News Article on Pilot Fatigue

Fatigue Risk Management System can’t work without reports

For many years, aviation attempted to regulate the fitness of pilots under a set of rules known as “flight and duty time.” A relatively simple set of rules attracted more requests for interpretation than any FAR. In 2009, a Flight and Duty Time ARC Charter was established and charged to deliver answers these four questions within a year:

ARC tasks

The task involved state-of-art science, management and union awareness of the interstices in the old rules, stakeholders’ knowledge of how crews are scheduled and expert rule-writers. One of the largest challenges was to write regulations which were both readily understandable (no compound/complex dependent clauses) and capable of being enforced.

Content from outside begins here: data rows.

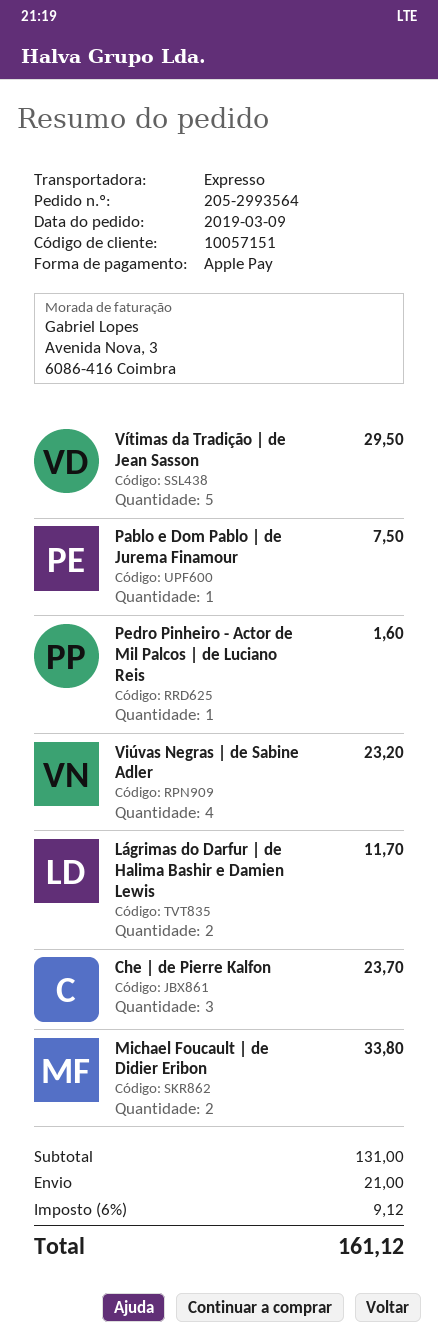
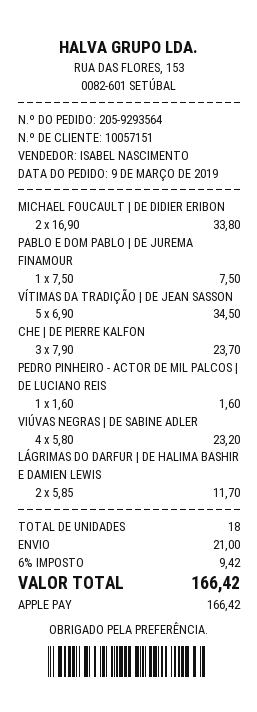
order number: 205-2993564 -> 205-9293564
Vítimas da Tradição | de Jean Sasson: 5 for 29.50 -> 5 for 34.50
tax: 6% = 9.12 -> 6% = 9.42
total: 161.12 -> 166.42

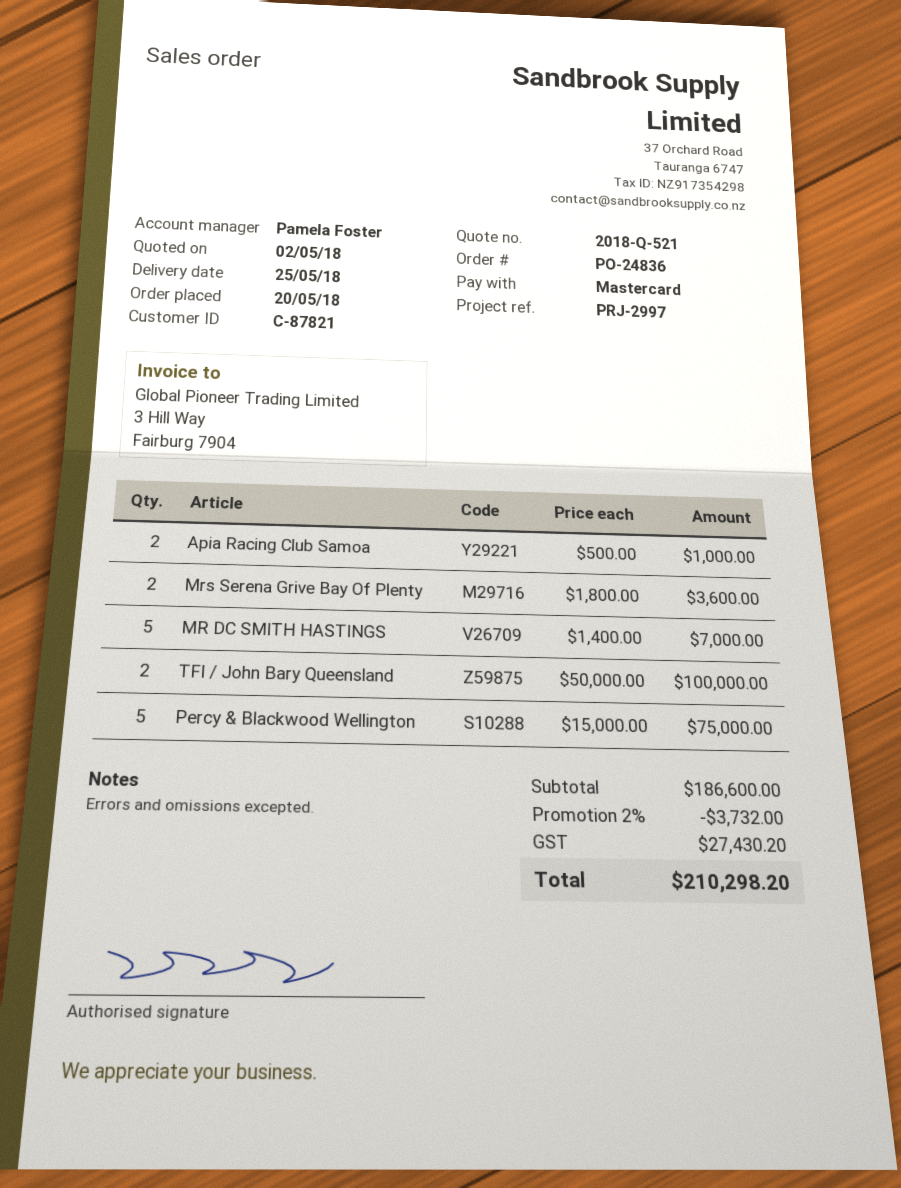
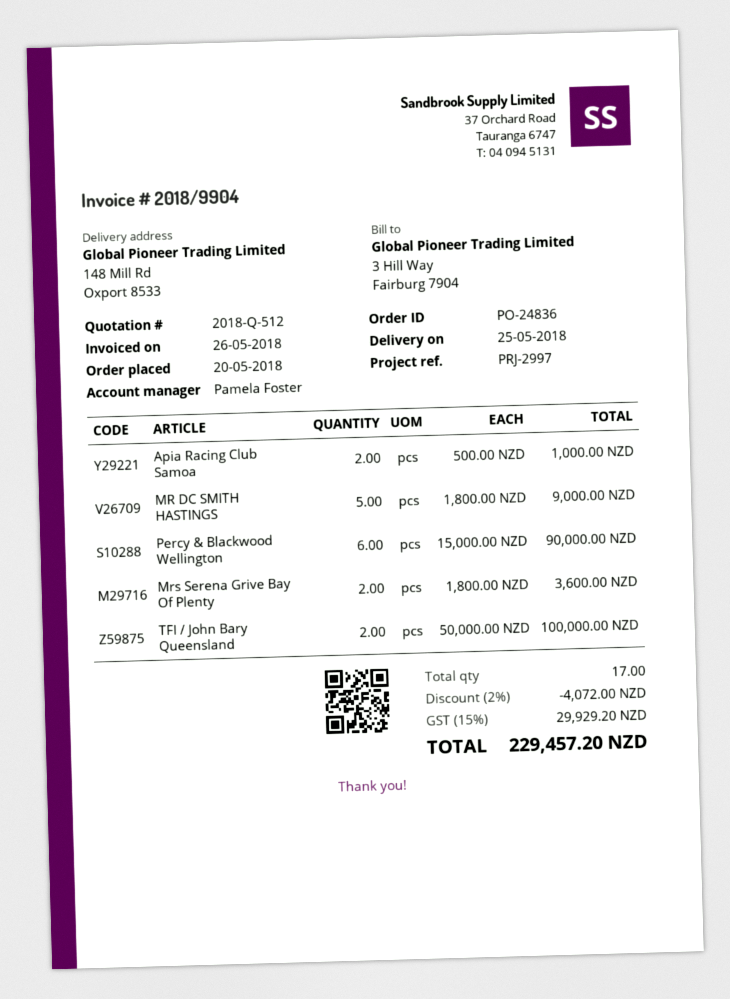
quote number: 2018-Q-521 -> 2018-Q-512
MR DC SMITH HASTINGS: 5 x 1400.00 = 7000.00 -> 5 x 1800.00 = 9000.00
Percy & Blackwood Wellington: 5 x 15000.00 = 75000.00 -> 6 x 15000.00 = 90000.00
discount: 2% = 3732.00 -> 2% = 4072.00
tax: 27430.20 -> 29929.20
total: 210298.20 -> 229457.20

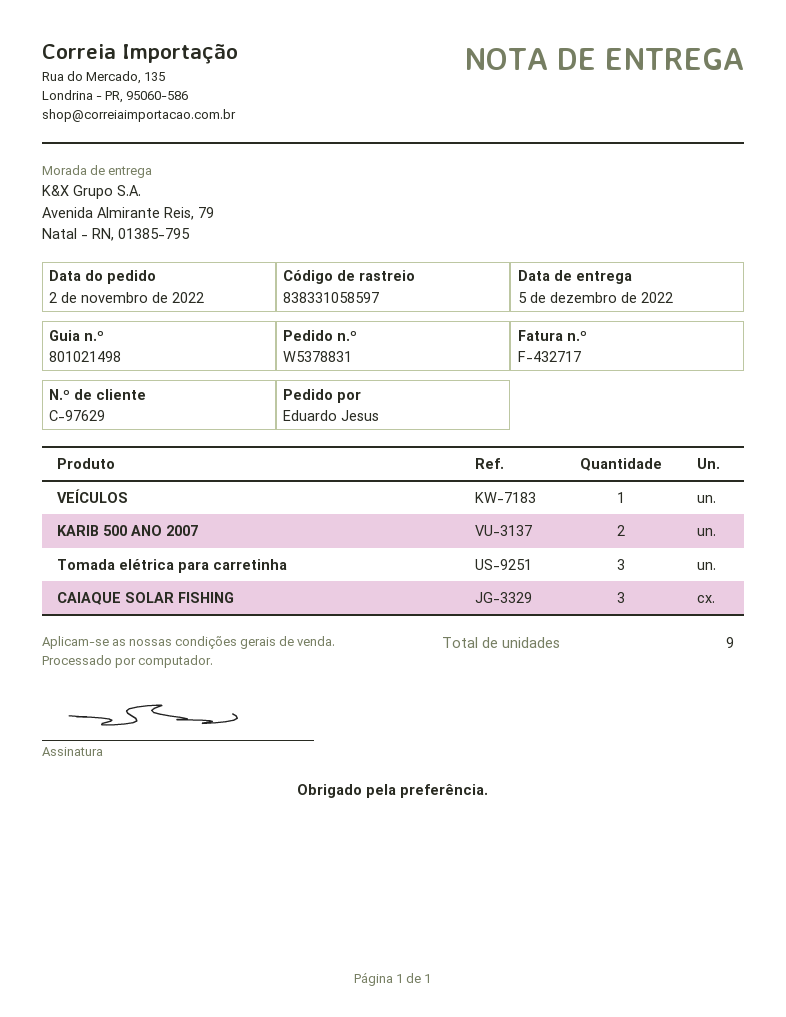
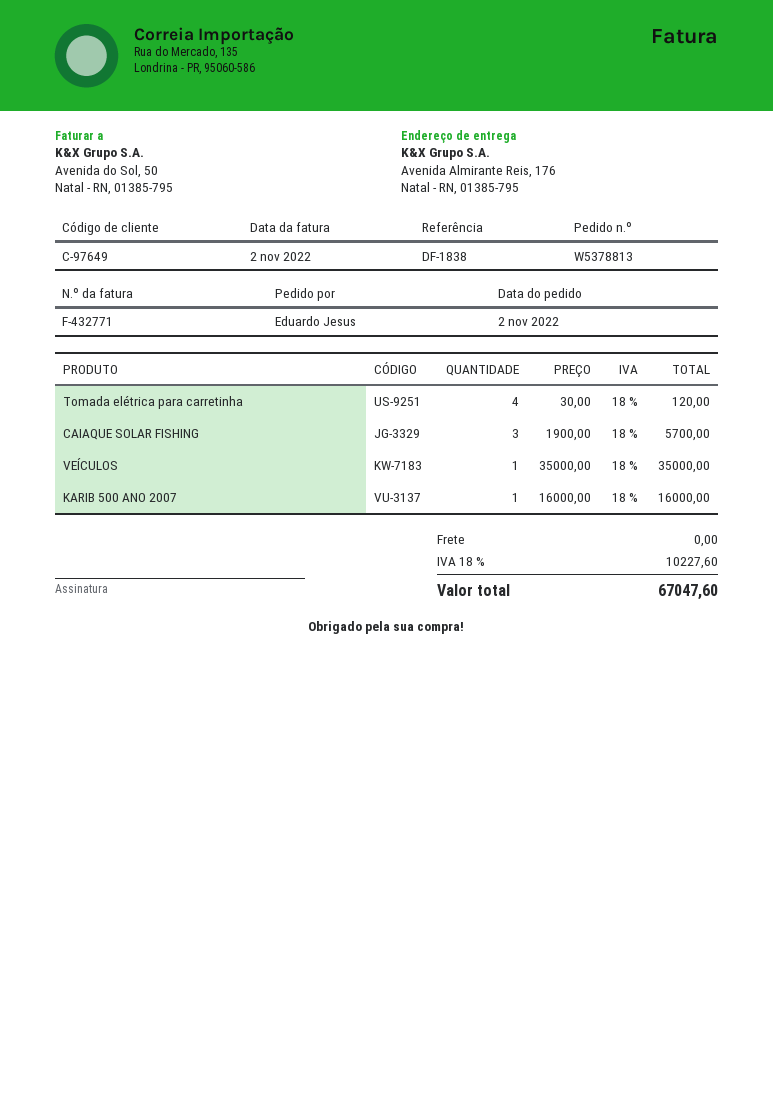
order number: W5378831 -> W5378813
invoice number: F-432717 -> F-432771
customer number: C-97629 -> C-97649
ship to: Avenida Almirante Reis, 79, Natal - RN, 01385-795 -> Avenida Almirante Reis, 176, Natal - RN, 01385-795
KARIB 500 ANO 2007: 2 -> 1
Tomada elétrica para carretinha: 3 -> 4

Not surprisingly, the NPRM for this project did not hit the Federal Register (78 FR pages in small font) until 2012. The new Part 117  introduced a new methodology called Fatigue Risk Management System (14 CFR § 117.7 ). As opposed to the old prescriptive criteria, FRMS is a process dependent on data to identify systemic fatigue, address that problem and redress through changes to schedules. [ALPA presented a very thorough explanation of this safety measure.]

FRMS flow chart








AC No: 120-103A Fatigue Risk Management Systems for Aviation Safety, Date: 5/6/13, explains how this approach is supposed to operate as seen in this depiction. One of the critical elements of this methodology is explained

11. TOOLS FOR AN EFFECTIVE FRMS. There are four basic tools for an FRMS to be effective. These basic tools are fatigue-related data, fatigue analysis methods, identification and management of fatigue drivers, and application of fatigue mitigation procedures.

a.Fatigue-Related Data. An effective FRMS is data-driven, meaning that it relies on the use of reports, studies, etc., rather than on speculation…

 (2) A nonpunitive reporting system permits crewmembers and other employees to report subjective fatigue and, from time to time, request relief from duties because of chronic fatigue. These reports contain valuable data, especially when coupled with information about the conditions that contributed to fatigue, such as the work schedule for the week prior to the report. …Therefore, data on procedural errors and flight exceedances, Aviation Safety Action Program (ASAP) or Aviation Safety Reporting System (ASRS) reports, and flight operations quality assurance (FOQA) data may help a certificate holder to objectively document fatigue. Certificate holders may couple data sources with scheduling information or other event data reported by crewmembers that implicate the potential for fatigue (e.g., flight delays and irregular operations). A nonpunitive reporting system is essential to encouraging the reporting of fatigue related events as part of the overall safety system.

Further, at


a.Incident Reporting Process (§ 117.7(b)(5)). Reports of adverse events that may be attributable wholly or in part to fatigue are similar to crew reports, and can serve as a mechanism for obtaining all relevant information regarding fatigue contributions to the incident. … a methodology for conducting a detailed Root Cause Analysis (RCA). Details of RCAs are available elsewhere (refer to the current edition of AC 120-59, Air Carrier Internal Evaluation Programs) but at a minimum, the incident investigation and reporting process must obtain all the necessary information to trace the root cause of the incident, especially the potential level of fatigue and the conditions that contributed to the fatigue-related event. The FRMS policy must provide for protection of privacy and methods to protect the employee from adverse actions that would discourage reporting events and conditions surrounding the events.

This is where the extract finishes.